EXCERPTED DATA Block Start

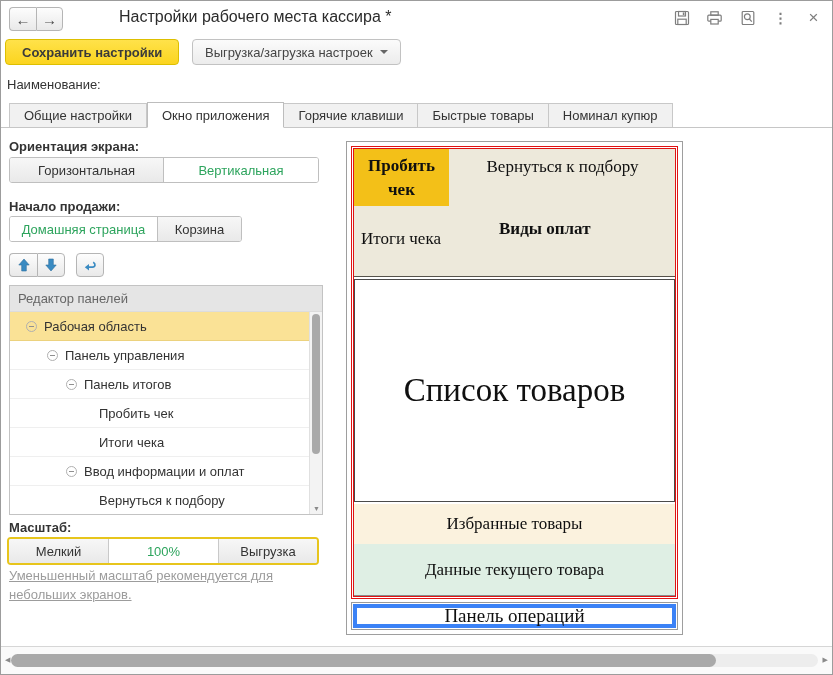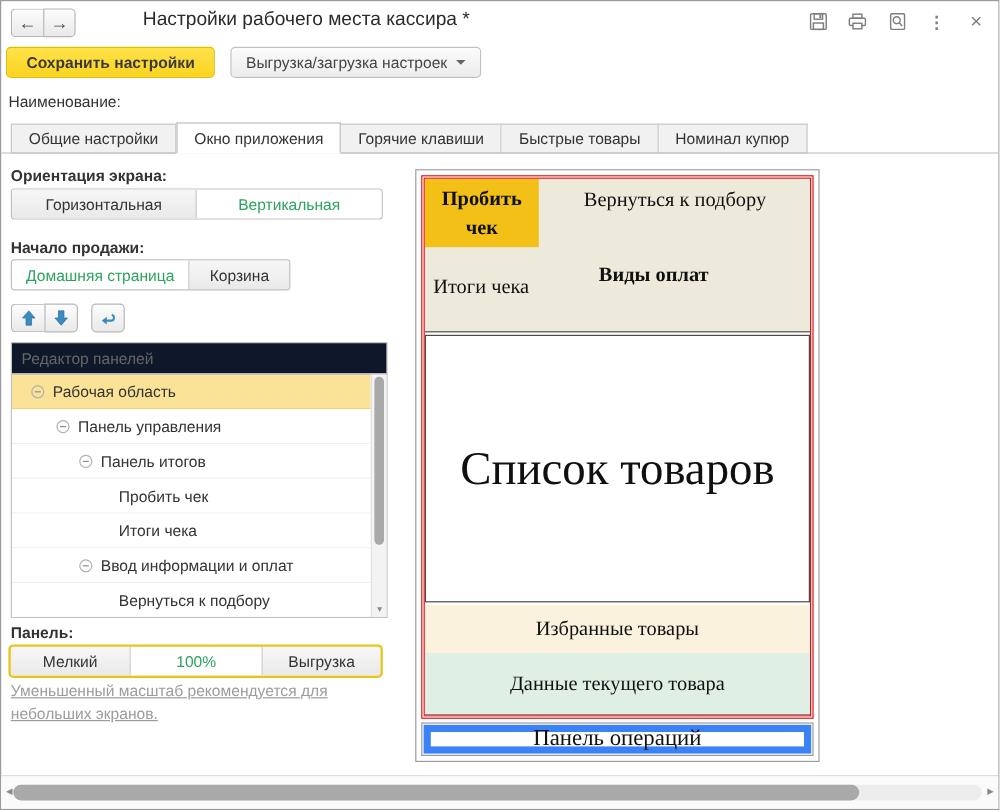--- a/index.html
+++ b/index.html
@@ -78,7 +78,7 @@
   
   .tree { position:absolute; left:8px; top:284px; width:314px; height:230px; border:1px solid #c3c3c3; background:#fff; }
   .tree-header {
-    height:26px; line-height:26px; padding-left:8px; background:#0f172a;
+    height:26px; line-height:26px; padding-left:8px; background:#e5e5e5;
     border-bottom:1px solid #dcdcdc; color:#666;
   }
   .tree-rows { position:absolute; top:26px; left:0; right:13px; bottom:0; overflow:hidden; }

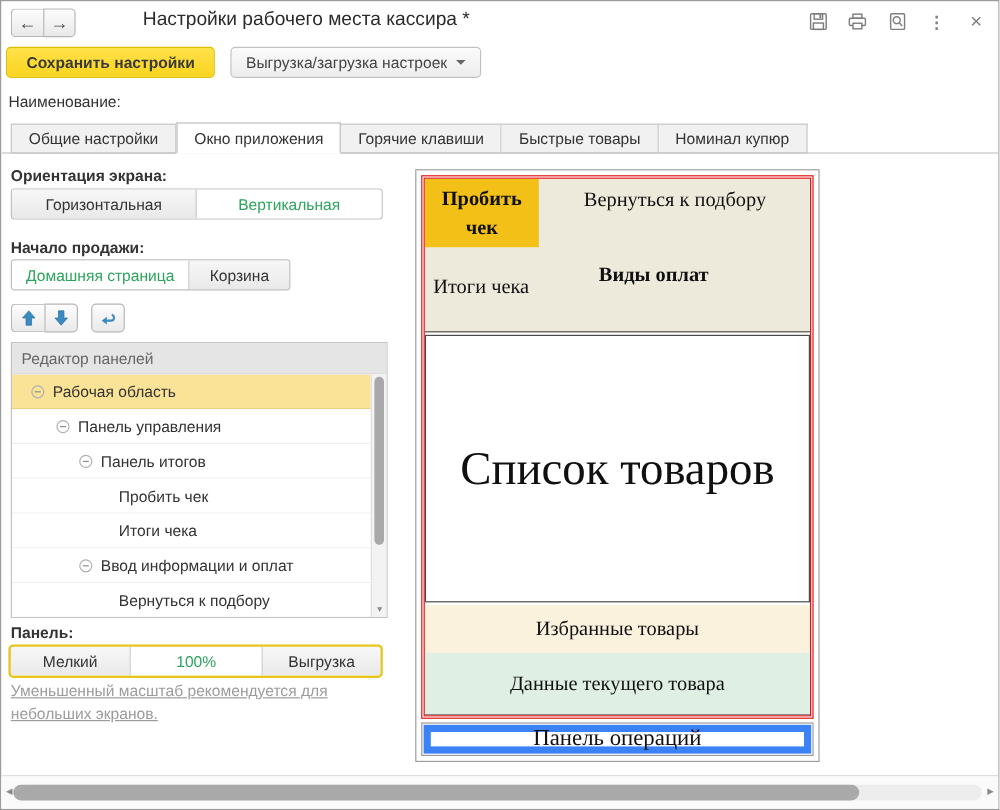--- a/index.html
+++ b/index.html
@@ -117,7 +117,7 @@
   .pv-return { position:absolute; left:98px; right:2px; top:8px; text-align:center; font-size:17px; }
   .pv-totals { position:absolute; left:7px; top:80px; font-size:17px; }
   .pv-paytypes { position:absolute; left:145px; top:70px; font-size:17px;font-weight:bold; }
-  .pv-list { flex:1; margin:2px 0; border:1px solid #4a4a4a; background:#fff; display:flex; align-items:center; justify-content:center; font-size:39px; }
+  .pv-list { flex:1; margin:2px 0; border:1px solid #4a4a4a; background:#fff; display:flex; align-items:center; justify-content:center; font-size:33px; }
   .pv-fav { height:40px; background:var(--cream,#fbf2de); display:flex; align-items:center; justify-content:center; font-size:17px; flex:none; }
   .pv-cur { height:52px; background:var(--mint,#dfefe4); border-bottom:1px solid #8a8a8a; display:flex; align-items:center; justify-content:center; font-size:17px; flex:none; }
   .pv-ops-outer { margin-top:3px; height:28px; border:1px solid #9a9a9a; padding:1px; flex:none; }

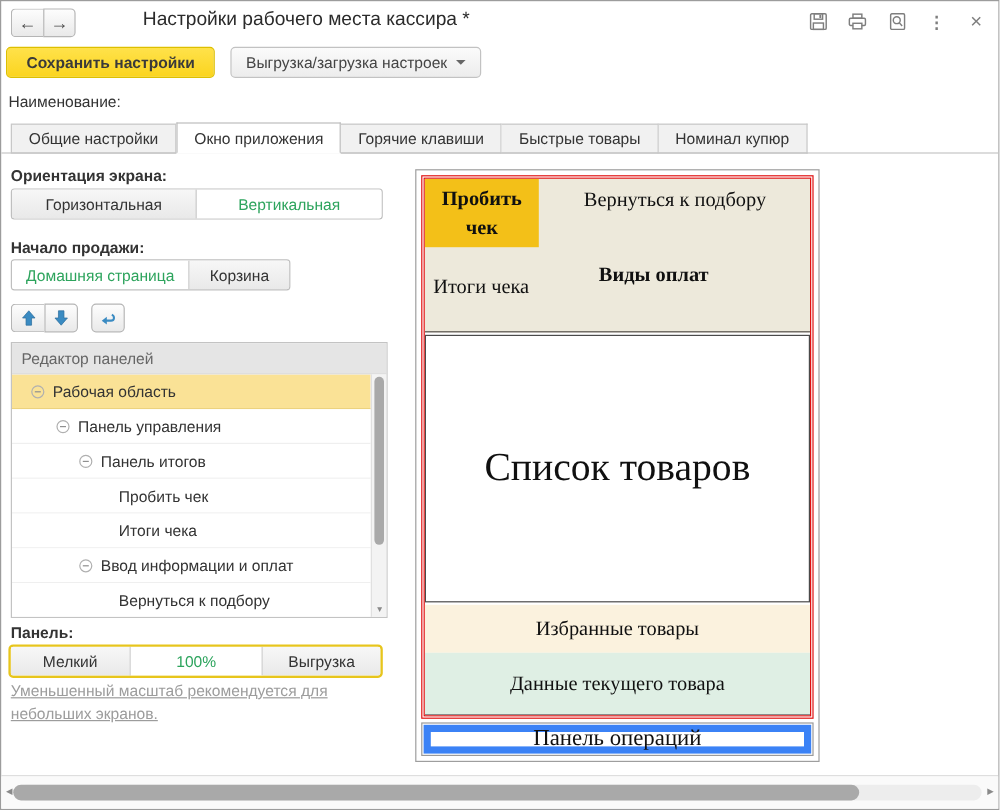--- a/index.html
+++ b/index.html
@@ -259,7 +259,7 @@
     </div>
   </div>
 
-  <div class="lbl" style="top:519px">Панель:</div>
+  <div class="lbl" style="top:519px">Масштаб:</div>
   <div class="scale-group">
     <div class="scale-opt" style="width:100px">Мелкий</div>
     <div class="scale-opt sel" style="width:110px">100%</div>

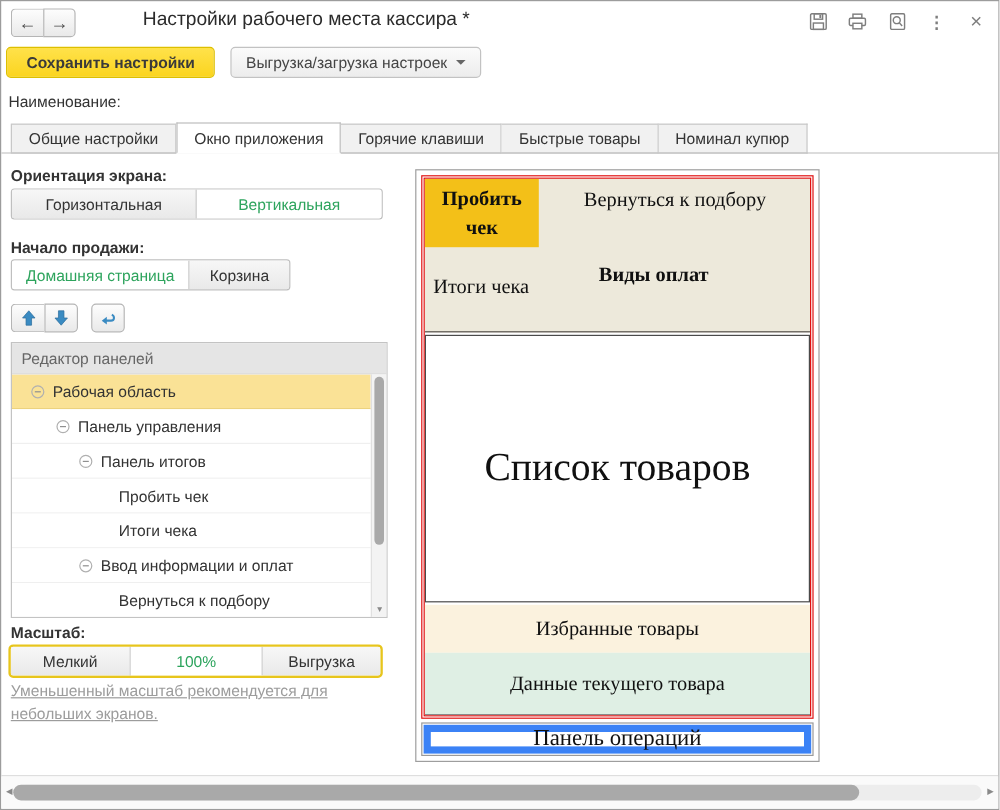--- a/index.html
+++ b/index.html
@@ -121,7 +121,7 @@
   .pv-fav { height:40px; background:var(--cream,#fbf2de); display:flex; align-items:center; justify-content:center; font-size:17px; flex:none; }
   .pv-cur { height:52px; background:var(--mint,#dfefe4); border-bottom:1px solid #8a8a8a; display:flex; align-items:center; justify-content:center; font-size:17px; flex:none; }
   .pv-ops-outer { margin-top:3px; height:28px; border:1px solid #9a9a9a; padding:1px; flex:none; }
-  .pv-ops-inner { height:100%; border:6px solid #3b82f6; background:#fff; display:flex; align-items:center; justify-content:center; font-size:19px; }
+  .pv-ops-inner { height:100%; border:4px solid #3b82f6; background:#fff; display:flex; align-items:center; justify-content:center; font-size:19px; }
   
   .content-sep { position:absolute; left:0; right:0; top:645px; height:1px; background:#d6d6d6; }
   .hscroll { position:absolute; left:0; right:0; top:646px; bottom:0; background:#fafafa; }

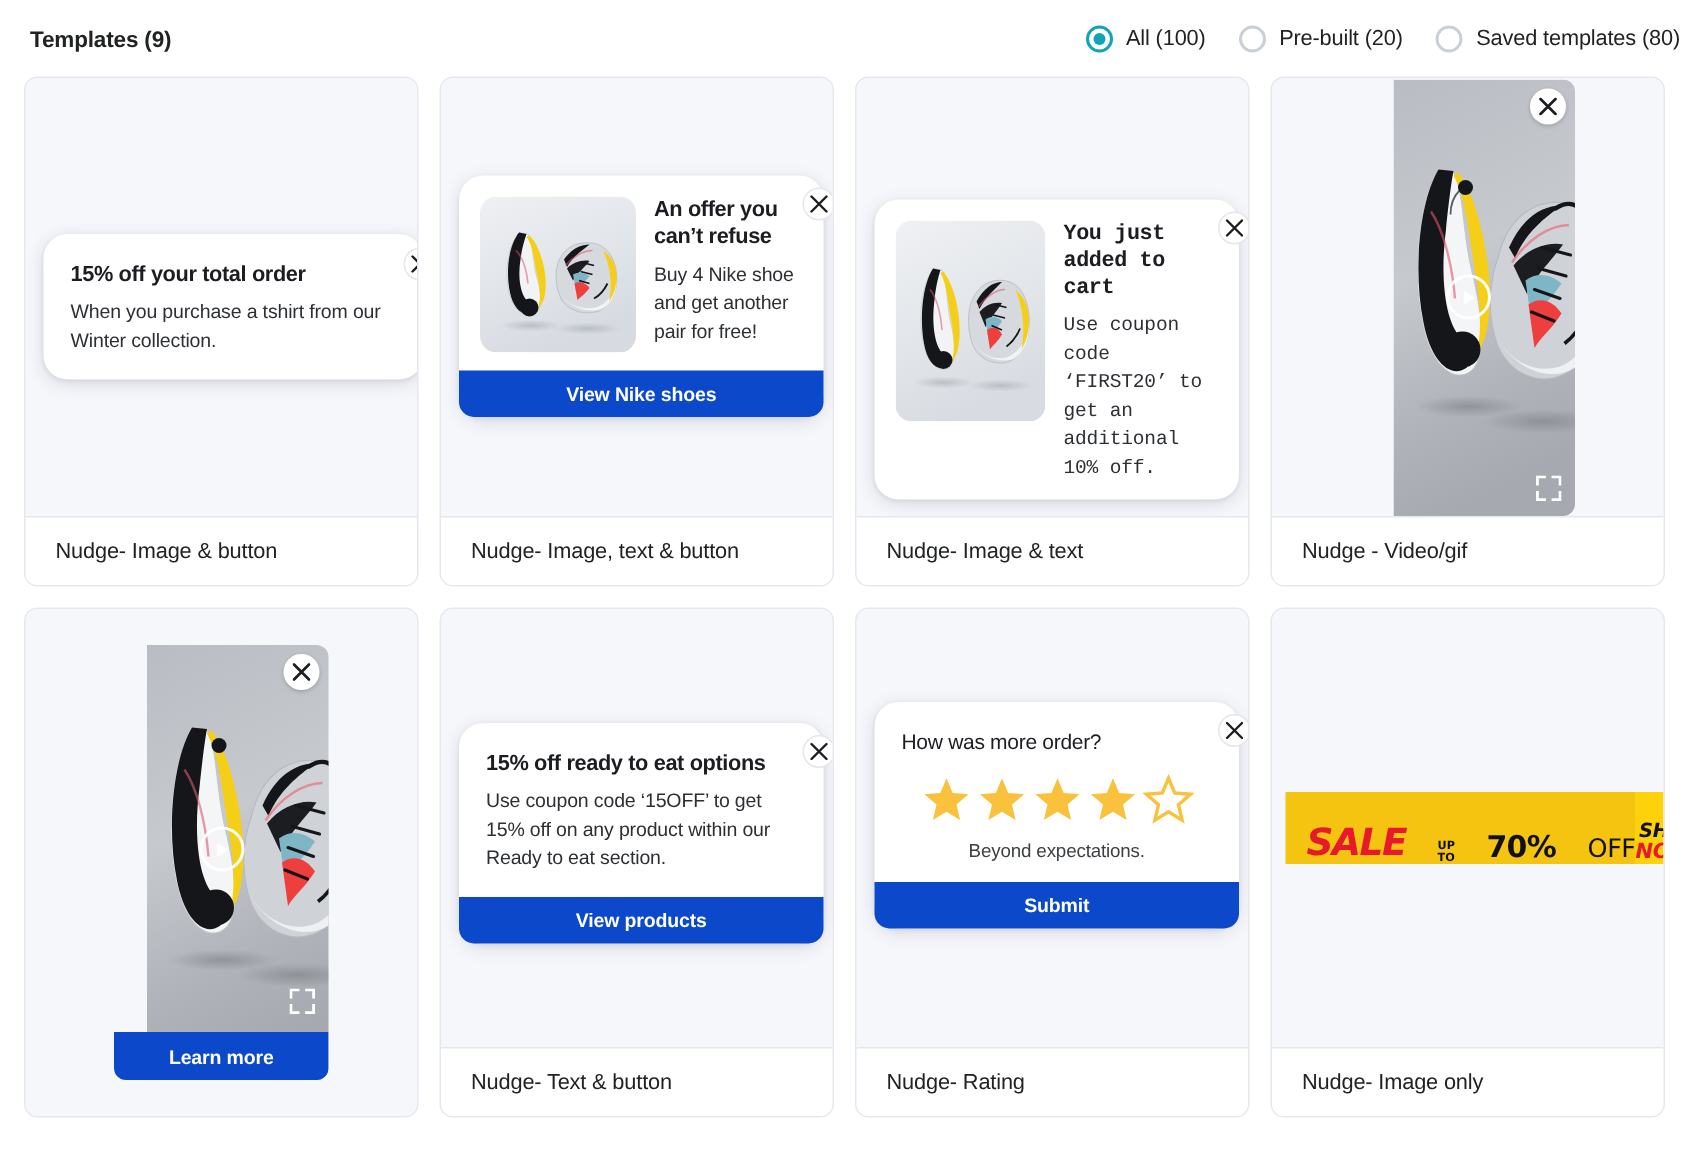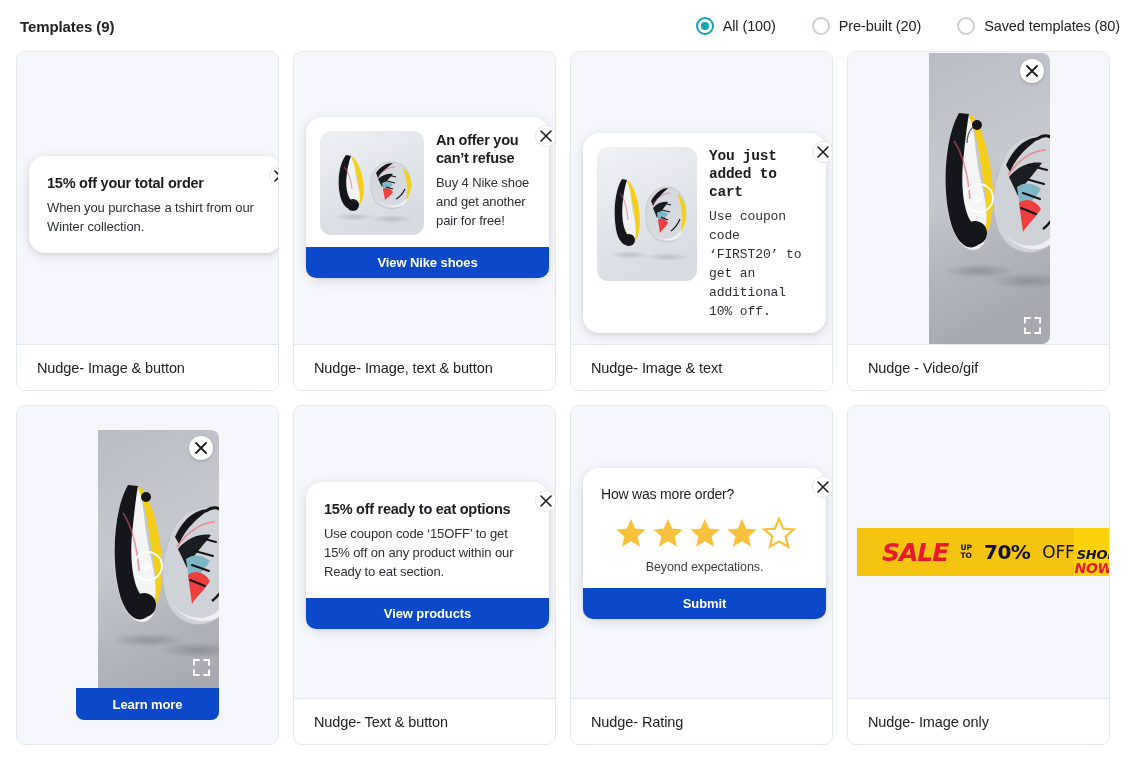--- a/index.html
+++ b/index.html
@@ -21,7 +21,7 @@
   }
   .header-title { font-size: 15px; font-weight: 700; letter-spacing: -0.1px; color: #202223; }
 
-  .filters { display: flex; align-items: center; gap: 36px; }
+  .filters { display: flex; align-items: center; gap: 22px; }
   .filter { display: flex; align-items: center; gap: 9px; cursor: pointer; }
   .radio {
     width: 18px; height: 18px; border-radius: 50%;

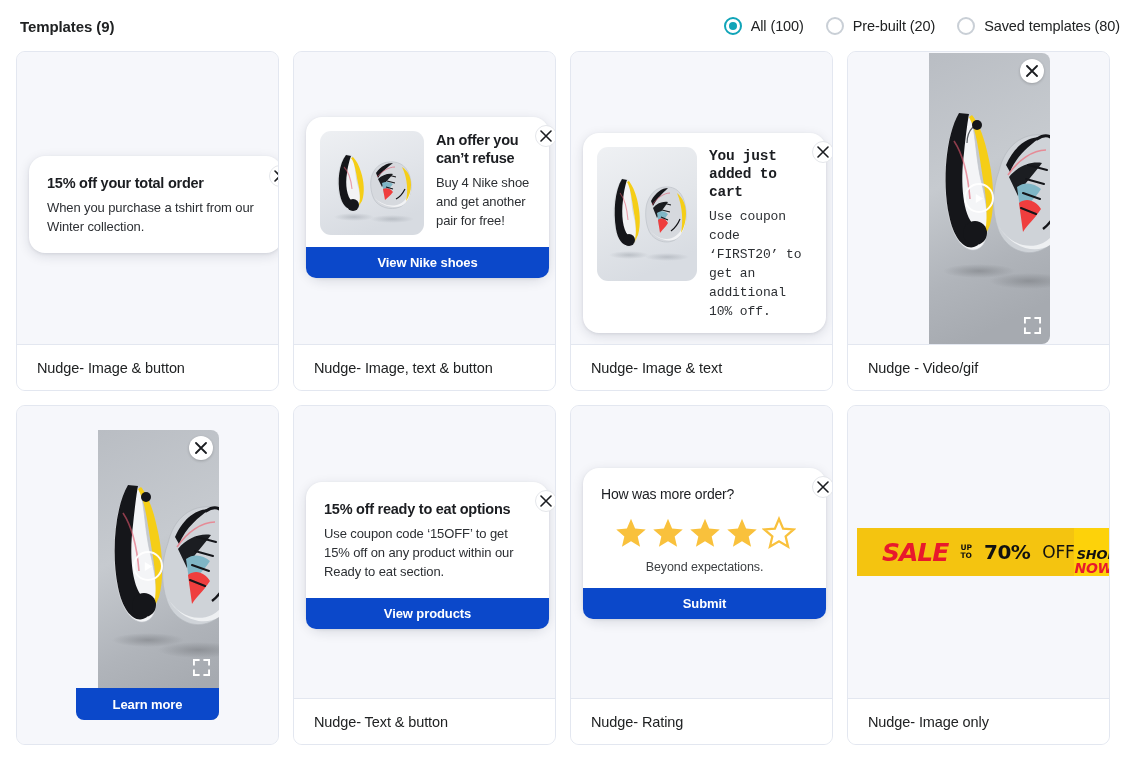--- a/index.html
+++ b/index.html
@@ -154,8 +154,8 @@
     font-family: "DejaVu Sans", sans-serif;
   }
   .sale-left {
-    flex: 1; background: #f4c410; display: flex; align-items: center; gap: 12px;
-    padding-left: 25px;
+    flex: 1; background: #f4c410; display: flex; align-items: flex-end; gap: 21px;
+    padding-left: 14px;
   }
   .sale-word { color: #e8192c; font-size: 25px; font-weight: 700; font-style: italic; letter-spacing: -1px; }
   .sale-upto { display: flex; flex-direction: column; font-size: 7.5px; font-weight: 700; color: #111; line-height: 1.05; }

EXCERPTED DATA Block End

PROBLEM TO SOLVE »
No picture belongs in the copy. Print every entry above exactly as it stands.

WRITTEN ANSWER »
--- a/index.html
+++ b/index.html
@@ -78,7 +78,7 @@
   
   .tree { position:absolute; left:8px; top:284px; width:314px; height:230px; border:1px solid #c3c3c3; background:#fff; }
   .tree-header {
-    height:26px; line-height:26px; padding-left:8px; background:#0f172a;
+    height:26px; line-height:26px; padding-left:8px; background:#e5e5e5;
     border-bottom:1px solid #dcdcdc; color:#666;
   }
   .tree-rows { position:absolute; top:26px; left:0; right:13px; bottom:0; overflow:hidden; }

--- a/index.html
+++ b/index.html
@@ -117,7 +117,7 @@
   .pv-return { position:absolute; left:98px; right:2px; top:8px; text-align:center; font-size:17px; }
   .pv-totals { position:absolute; left:7px; top:80px; font-size:17px; }
   .pv-paytypes { position:absolute; left:145px; top:70px; font-size:17px;font-weight:bold; }
-  .pv-list { flex:1; margin:2px 0; border:1px solid #4a4a4a; background:#fff; display:flex; align-items:center; justify-content:center; font-size:39px; }
+  .pv-list { flex:1; margin:2px 0; border:1px solid #4a4a4a; background:#fff; display:flex; align-items:center; justify-content:center; font-size:33px; }
   .pv-fav { height:40px; background:var(--cream,#fbf2de); display:flex; align-items:center; justify-content:center; font-size:17px; flex:none; }
   .pv-cur { height:52px; background:var(--mint,#dfefe4); border-bottom:1px solid #8a8a8a; display:flex; align-items:center; justify-content:center; font-size:17px; flex:none; }
   .pv-ops-outer { margin-top:3px; height:28px; border:1px solid #9a9a9a; padding:1px; flex:none; }

--- a/index.html
+++ b/index.html
@@ -259,7 +259,7 @@
     </div>
   </div>
 
-  <div class="lbl" style="top:519px">Панель:</div>
+  <div class="lbl" style="top:519px">Масштаб:</div>
   <div class="scale-group">
     <div class="scale-opt" style="width:100px">Мелкий</div>
     <div class="scale-opt sel" style="width:110px">100%</div>

--- a/index.html
+++ b/index.html
@@ -121,7 +121,7 @@
   .pv-fav { height:40px; background:var(--cream,#fbf2de); display:flex; align-items:center; justify-content:center; font-size:17px; flex:none; }
   .pv-cur { height:52px; background:var(--mint,#dfefe4); border-bottom:1px solid #8a8a8a; display:flex; align-items:center; justify-content:center; font-size:17px; flex:none; }
   .pv-ops-outer { margin-top:3px; height:28px; border:1px solid #9a9a9a; padding:1px; flex:none; }
-  .pv-ops-inner { height:100%; border:6px solid #3b82f6; background:#fff; display:flex; align-items:center; justify-content:center; font-size:19px; }
+  .pv-ops-inner { height:100%; border:4px solid #3b82f6; background:#fff; display:flex; align-items:center; justify-content:center; font-size:19px; }
   
   .content-sep { position:absolute; left:0; right:0; top:645px; height:1px; background:#d6d6d6; }
   .hscroll { position:absolute; left:0; right:0; top:646px; bottom:0; background:#fafafa; }

--- a/index.html
+++ b/index.html
@@ -21,7 +21,7 @@
   }
   .header-title { font-size: 15px; font-weight: 700; letter-spacing: -0.1px; color: #202223; }
 
-  .filters { display: flex; align-items: center; gap: 36px; }
+  .filters { display: flex; align-items: center; gap: 22px; }
   .filter { display: flex; align-items: center; gap: 9px; cursor: pointer; }
   .radio {
     width: 18px; height: 18px; border-radius: 50%;

--- a/index.html
+++ b/index.html
@@ -154,8 +154,8 @@
     font-family: "DejaVu Sans", sans-serif;
   }
   .sale-left {
-    flex: 1; background: #f4c410; display: flex; align-items: center; gap: 12px;
-    padding-left: 25px;
+    flex: 1; background: #f4c410; display: flex; align-items: flex-end; gap: 21px;
+    padding-left: 14px;
   }
   .sale-word { color: #e8192c; font-size: 25px; font-weight: 700; font-style: italic; letter-spacing: -1px; }
   .sale-upto { display: flex; flex-direction: column; font-size: 7.5px; font-weight: 700; color: #111; line-height: 1.05; }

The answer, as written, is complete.